Troubleshoting with calculating median by year

Hey!
I new to the Jupyter environment. I’ve been trying to calculate the median by years (in my excel I’ve two columns, date (year, month, day) and sales.) .

When I try to run the cell where the code it shows the following:


AxisError Traceback (most recent call last)
in
----> 1 yhat = median (-12, -24, -36)

<array_function internals> in median(*args, **kwargs)

~/opt/anaconda3/lib/python3.8/site-packages/numpy/lib/function_base.py in median(a, axis, out, overwrite_input, keepdims)
3604
3605 “”"
→ 3606 r, k = _ureduce(a, func=_median, axis=axis, out=out,
3607 overwrite_input=overwrite_input)
3608 if keepdims:

~/opt/anaconda3/lib/python3.8/site-packages/numpy/lib/function_base.py in _ureduce(a, func, **kwargs)
3493 keepdim = list(a.shape)
3494 nd = a.ndim
→ 3495 axis = _nx.normalize_axis_tuple(axis, nd)
3496
3497 for ax in axis:

~/opt/anaconda3/lib/python3.8/site-packages/numpy/core/numeric.py in normalize_axis_tuple(axis, ndim, argname, allow_duplicate)
1389 pass
1390 # Going via an iterator directly is slower than via list comprehension.
→ 1391 axis = tuple([normalize_axis_index(ax, ndim, argname) for ax in axis])
1392 if not allow_duplicate and len(set(axis)) != len(axis):
1393 if argname:

~/opt/anaconda3/lib/python3.8/site-packages/numpy/core/numeric.py in (.0)
1389 pass
1390 # Going via an iterator directly is slower than via list comprehension.
→ 1391 axis = tuple([normalize_axis_index(ax, ndim, argname) for ax in axis])
1392 if not allow_duplicate and len(set(axis)) != len(axis):
1393 if argname:

AxisError: axis -24 is out of bounds for array of dimension 0

Thanks for your time!

Tutorial I’m following

I’m going to suggest you read about what Jupyter is as part of this excellent answer here by @krassowski because I feel you have a similar issue where you are meaning to ask a Python question. (Yours is a different question though.) You’d have a better luck searching for the answer on the internet using Python as a search term and not Jupyter.
One way to think about, it is to ask yourself if I was running this code in a traditional Python script and not a notebook, would I have the same issue. If you’d have the same issue with your code in a script, then you have a Python question and not a Jupyter question.
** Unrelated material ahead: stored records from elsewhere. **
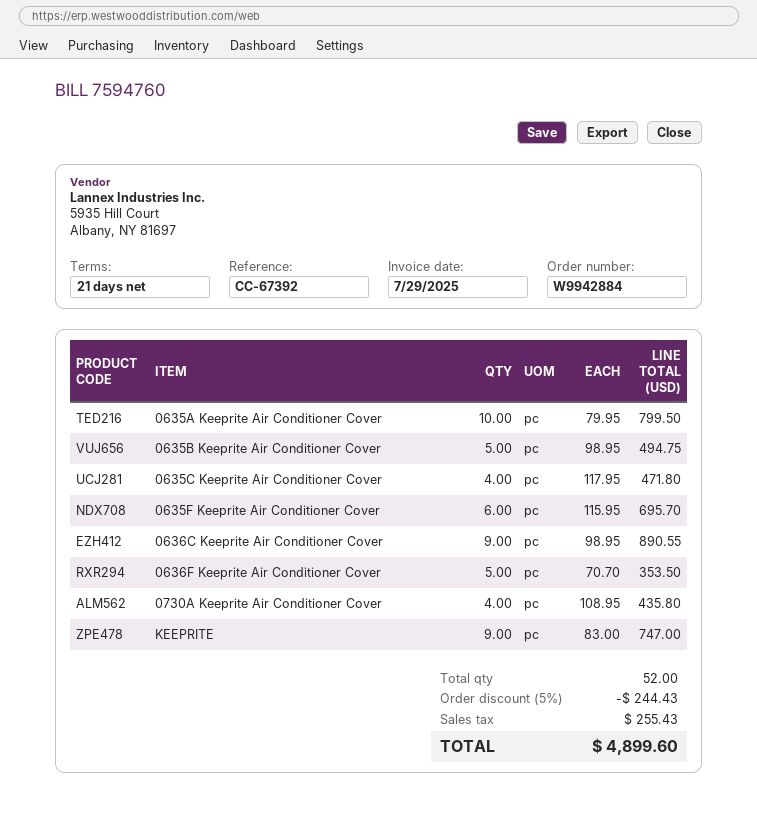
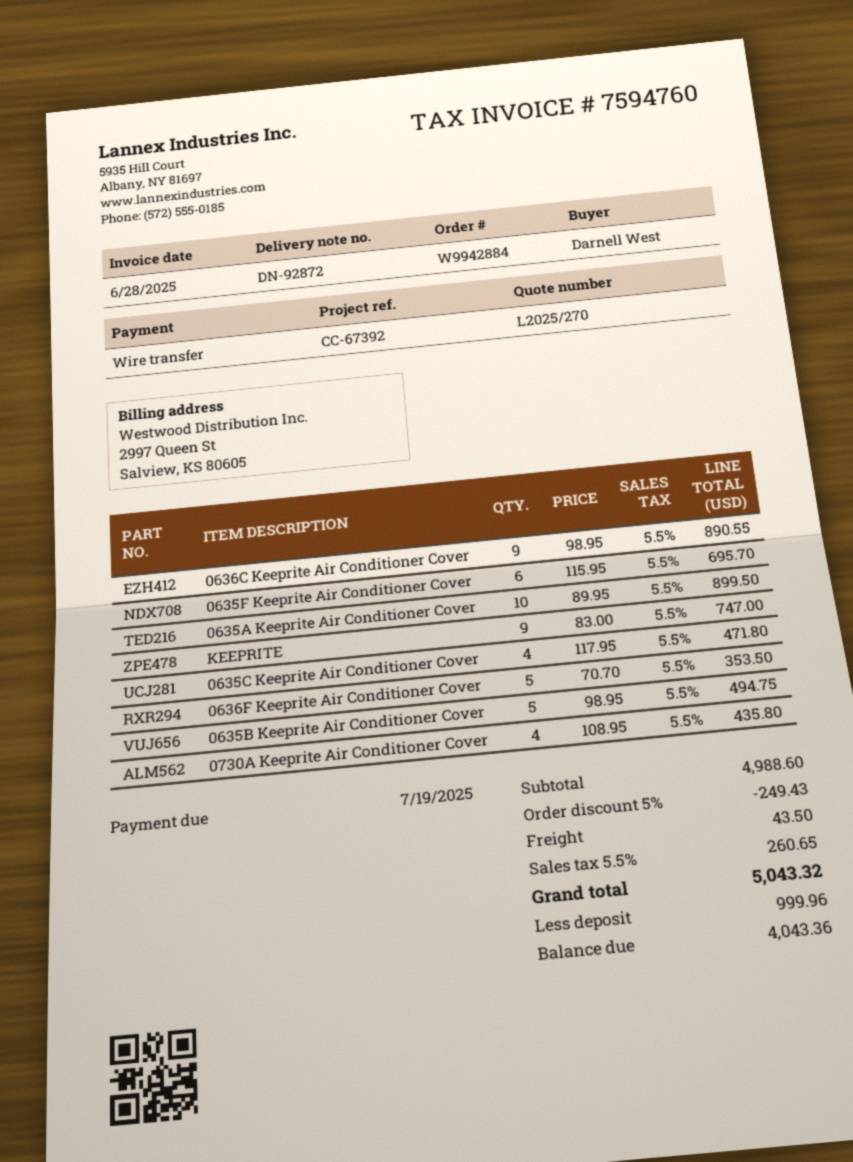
invoice date: 2025-07-29 -> 2025-06-28
0635A Keeprite Air Conditioner Cover: 10 x 79.95 = 799.50 -> 10 x 89.95 = 899.50
discount: 5% = 244.43 -> 5% = 249.43
shipping: none -> 43.50
tax: 255.43 -> 260.65
total: 4899.60 -> 5043.32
That being said. I think if you ran the first two lines of this tutorial, which are:

# load
series = read_csv('monthly-car-sales.csv', header=0, index_col=0)

You found that gave an error, right? And only later in the tutorial was the rest of the code provided to make the load step work because first from pandas import read_csv was needed to be run.

I think something similar is going on here. Things are being shown out of order and incomplete in that line that is giving you an issue.
Somewhere along the way where the median method is coming from got left off.
Also I am not seeing how those indices (-12, -24, -36) would be referring to the series that was read in earlier.

In other words, it’s not you. Looks like flawed code. Take the author’s word for it and move on. The author describes what they meant to calculate pretty well. Maybe someday you’ll see something similar and be able to piece it back together correctly.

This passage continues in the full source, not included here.